Citation: | WANG Jing, JIA Jinghao, LIU Jingjing, CUI Zhichao, XIONG Wei, WANG Xiaohong. Clinical Observation of Apatinib in Treatment of Refractory Advanced Breast Cancer[J]. Cancer Research on Prevention and Treatment, 2020, 47(11): 861-865. DOI: 10.3971/j.issn.1000-8578.2020.19.1305 |
To evaluate the clinical efficacy and safety of apatinib in the treatment of advanced breast cancer(ABC) patients refractory to multiline treatments.

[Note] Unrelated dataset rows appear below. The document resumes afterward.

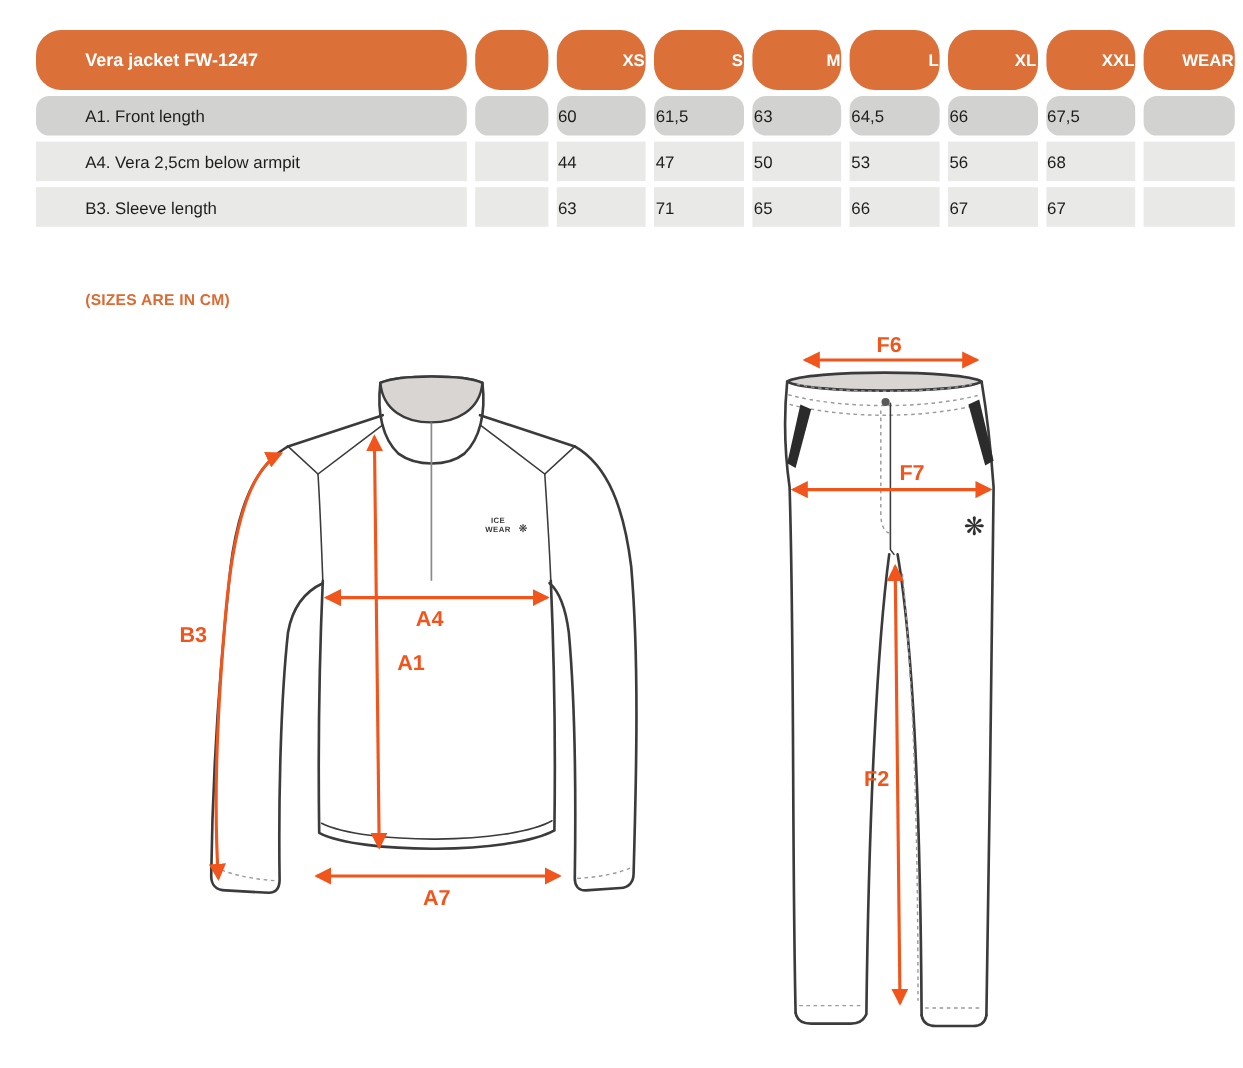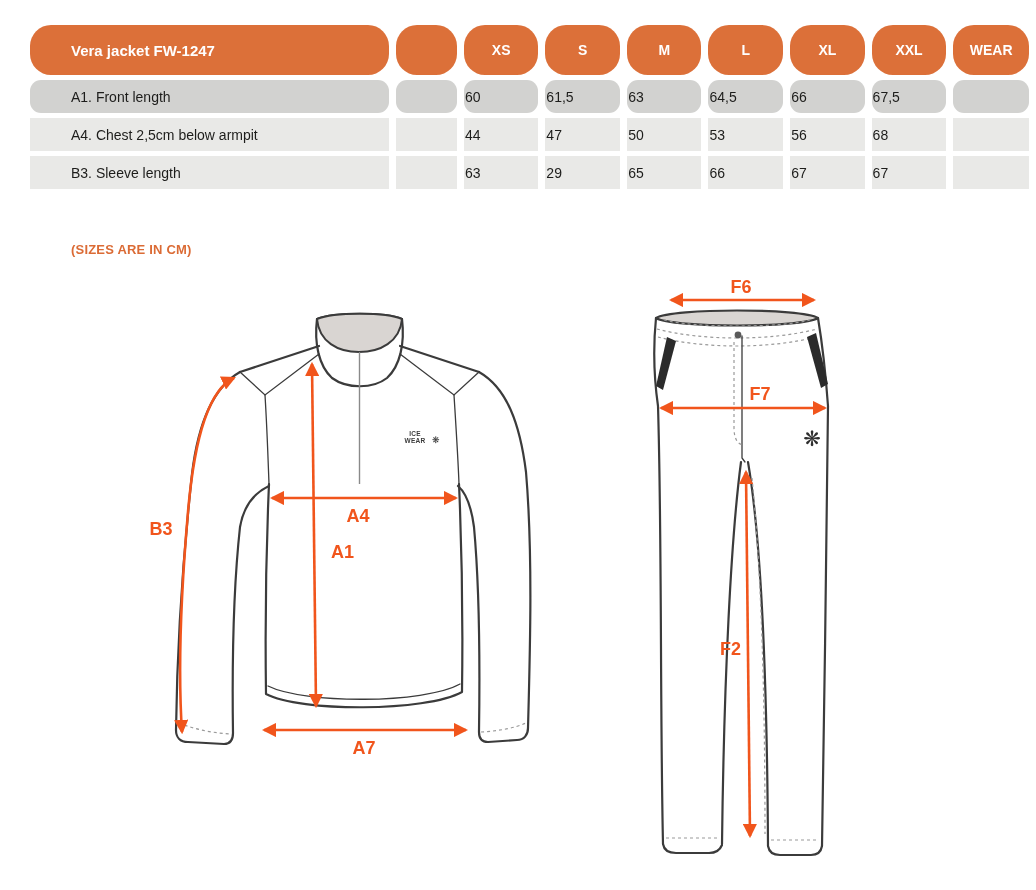--- a/index.html
+++ b/index.html
@@ -5,21 +5,21 @@
   html,body{margin:0;padding:0;background:#ffffff;}
   body{font-family:"Liberation Sans", sans-serif; color:#1d1d1b;}
   .page{position:relative;width:1036px;height:890px;background:#fff;overflow:hidden;}
 
   
   table.size-table{position:absolute;left:23px;top:20px;border-collapse:separate;border-spacing:7px 5px;}
   .size-table th,.size-table td{margin:0;font-size:14px;}
   .size-table .hdr{background:#DC7039;color:#ffffff;height:48px;font-weight:bold;border-radius:21px;}
   .size-table .hdr.title-cell{text-align:left;padding-left:41px;font-size:15px;width:330px;}
   .size-table .hdr.spacer{width:62px;}
-  .size-table .hdr.size-cell{width:75px;text-align:center;}
+  .size-table .hdr.size-cell{width:75px;text-align:right;}
   .size-table td{height:31px;}
   .size-table tr.dark td{background:#D2D2D0;border-radius:11px;}
   .size-table tr.light td{background:#E9E9E7;}
   .size-table td.lbl{text-align:left;padding-left:41px;}
   .size-table td.val{text-align:left;}
 
   .units-note{position:absolute;left:71px;top:242px;font-size:13px;font-weight:bold;color:#DB6B35;letter-spacing:.2px;}
 
   
   .jacket-svg{position:absolute;left:128px;top:292px;}
@@ -56,35 +56,35 @@
       <td></td>
       <td class="val">60</td>
       <td class="val">61,5</td>
       <td class="val">63</td>
       <td class="val">64,5</td>
       <td class="val">66</td>
       <td class="val">67,5</td>
       <td class="val"></td>
     </tr>
     <tr class="light">
-      <td class="lbl">A4. Chest 2,5cm below armpit</td>
+      <td class="lbl">A4. Vera 2,5cm below armpit</td>
       <td></td>
       <td class="val">44</td>
       <td class="val">47</td>
       <td class="val">50</td>
       <td class="val">53</td>
       <td class="val">56</td>
       <td class="val">68</td>
       <td class="val"></td>
     </tr>
     <tr class="light">
       <td class="lbl">B3. Sleeve length</td>
       <td></td>
       <td class="val">63</td>
-      <td class="val">29</td>
+      <td class="val">71</td>
       <td class="val">65</td>
       <td class="val">66</td>
       <td class="val">67</td>
       <td class="val">67</td>
       <td class="val"></td>
     </tr>
   </tbody>
     </table>
 
   <div class="units-note">(SIZES ARE IN CM)</div>

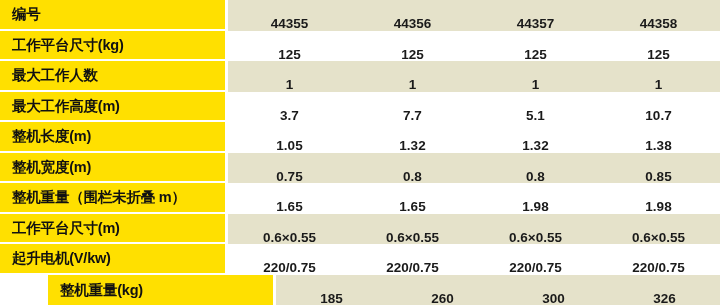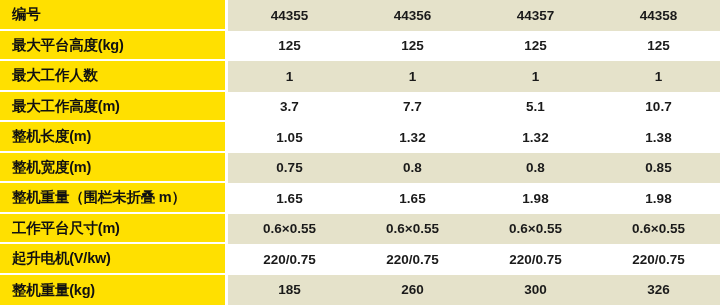--- a/index.html
+++ b/index.html
@@ -36,41 +36,42 @@
     background: #ffe000;
     display: flex;
     align-items: center;
     box-sizing: border-box;
     padding: 0 0 0 12px;
     margin-bottom: 2px;
     overflow: hidden;
   }
   .spec-row:last-child .label-cell {
     margin-bottom: 0;
+    margin-left: 48px;
   }
   .label-text {
     font-size: 14.5px;
     font-weight: bold;
     color: #111111;
     line-height: 1;
     white-space: nowrap;
     letter-spacing: -0.2px;
   }
 
   
   .gutter {
     flex: 0 0 3px;
     background: #ffffff;
   }
 
   
   .data-area {
     flex: 1 1 auto;
     display: flex;
-    align-items: center;
+    align-items: flex-end;
   }
   .data-area.beige { background: #e5e2ca; }
   .data-area.white { background: #ffffff; }
 
   .data-cell {
     flex: 1 1 0;
     display: flex;
     align-items: center;
     justify-content: center;
     font-size: 13.5px;
@@ -91,21 +92,21 @@
       <div class="gutter"></div>
       <div class="data-area beige">
         <div class="data-cell">44355</div>
         <div class="data-cell">44356</div>
         <div class="data-cell">44357</div>
         <div class="data-cell">44358</div>
       </div>
     </div>
     <div class="spec-row">
       <div class="label-cell">
-        <span class="label-text">最大平台高度(kg)</span>
+        <span class="label-text">工作平台尺寸(kg)</span>
       </div>
       <div class="gutter"></div>
       <div class="data-area white">
         <div class="data-cell">125</div>
         <div class="data-cell">125</div>
         <div class="data-cell">125</div>
         <div class="data-cell">125</div>
       </div>
     </div>
     <div class="spec-row">

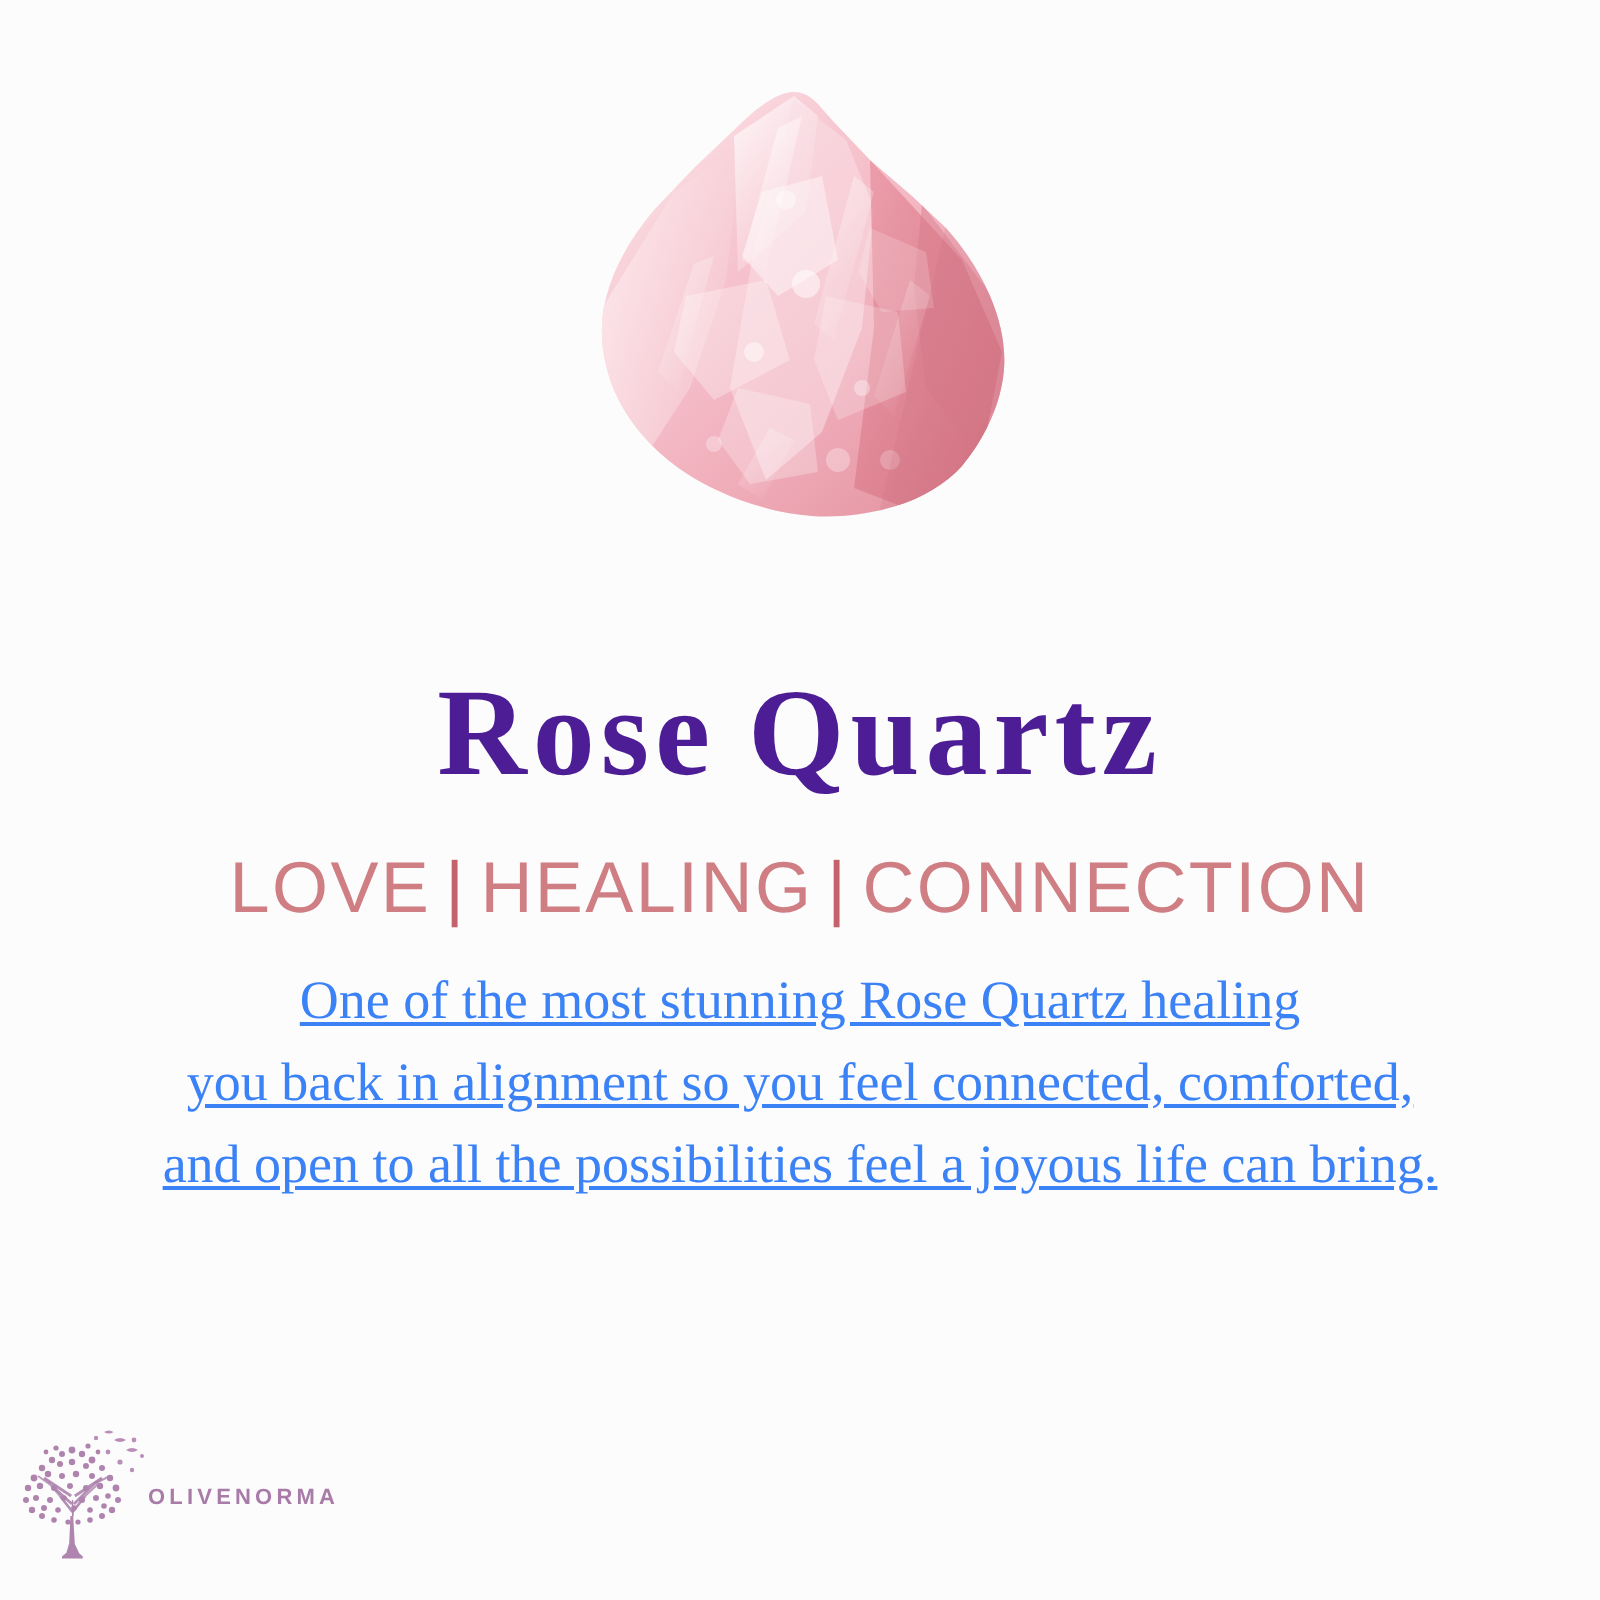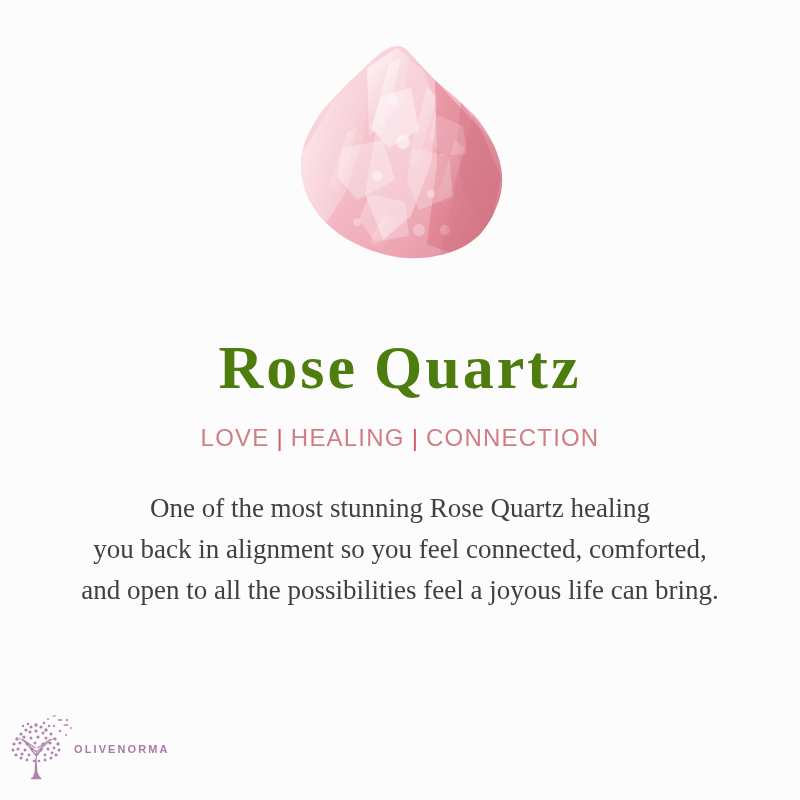--- a/index.html
+++ b/index.html
@@ -37,56 +37,57 @@
     margin-top: 44px;
   }
 
   
   .title {
     margin: 36px 0 0 0;
     font-family: "Liberation Serif", serif;
     font-size: 62px;
     font-weight: 700;
     letter-spacing: 3px;
-    color: #4d7c0f;
+    color: #4c1d95;
     line-height: 1;
     text-align: center;
   }
   .title .gap {
     display: inline-block;
     width: 16px;
   }
 
   
   .subtitle {
     margin: 28px 0 0 0;
     font-family: "Liberation Sans", sans-serif;
-    font-size: 24px;
+    font-size: 36px;
     font-weight: 300;
     letter-spacing: 1.2px;
     color: #cf7f84;
     line-height: 1;
     text-align: center;
     white-space: nowrap;
   }
   .subtitle .sep {
     color: #c4616a;
     padding: 0 7px;
     font-weight: 400;
   }
 
   
   .body-copy {
-    margin: 38px 0 0 0;
+    margin: 18px 0 0 0;
     width: 760px;
     font-family: "Liberation Serif", serif;
     font-size: 27px;
     line-height: 41px;
-    color: #404040;
+    color: #3b82f6;
     text-align: center;
+    text-decoration: underline;
   }
   .body-copy .line {
     display: block;
     white-space: nowrap;
   }
 
   
   .logo {
     position: absolute;
     left: 0;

We retrospectively analyzed the clinical data of 29 ABC patients after the failure of multi-line treatments. Patients were treated with apatinib 500 mg/d orally. The clinical efficacy and adverse effects were evaluated. Symptomatic treatment and nursing care were given when the adverse effects were ≥grade Ⅲ and apatinib was suspended if not get relieved. When the adverse effects were ≤gradeⅠ, apatinib was administrated with reduced dosage of 250mg/d.
Among 29 patients, there was no case with complete remission, 11(37.9%) patients with partial remission (PR), 13(44.8%) cases with stable disease (SD) and 5(17.2%) patients with progressive disease (PD). The disease control rate (PR+SD) was 82.8% (24/29). The median progression-free survival time (mPFS) was 126 days. The most common adverse effects were secondary hypertension(27.59%), hand-foot syndrome(20.69%), Secondary proteinuria(17.24%), nausea and fatigue(13.79%), Secondary oral mucositis(17.24%) and diarrhea(10.24%). Most of the side effects were degreeⅠ-Ⅱ. Log-rank univariate analysis showed a mPFS of 267 days for Luminal B(HER2-) ABC patients and 126 days for triple-negative group, compared with 33 days for HER2+ ABC patients (P=0.057). Patients with secondary hypertension or transient proteinuria had significantly longer mPFS than those without these adverse effects (P=0.025, P=0.058). Cox regression analysis identified molecular typing, secondary hypertension and proteinuria as the independent influence factors for mPFS of ABC patients treated with apatinib.
Apatinib has relatively high DCR and PFS in the treatment of Luminal B (HER2-) and triple-negative MBC patients, and adverse reactions could be controlled.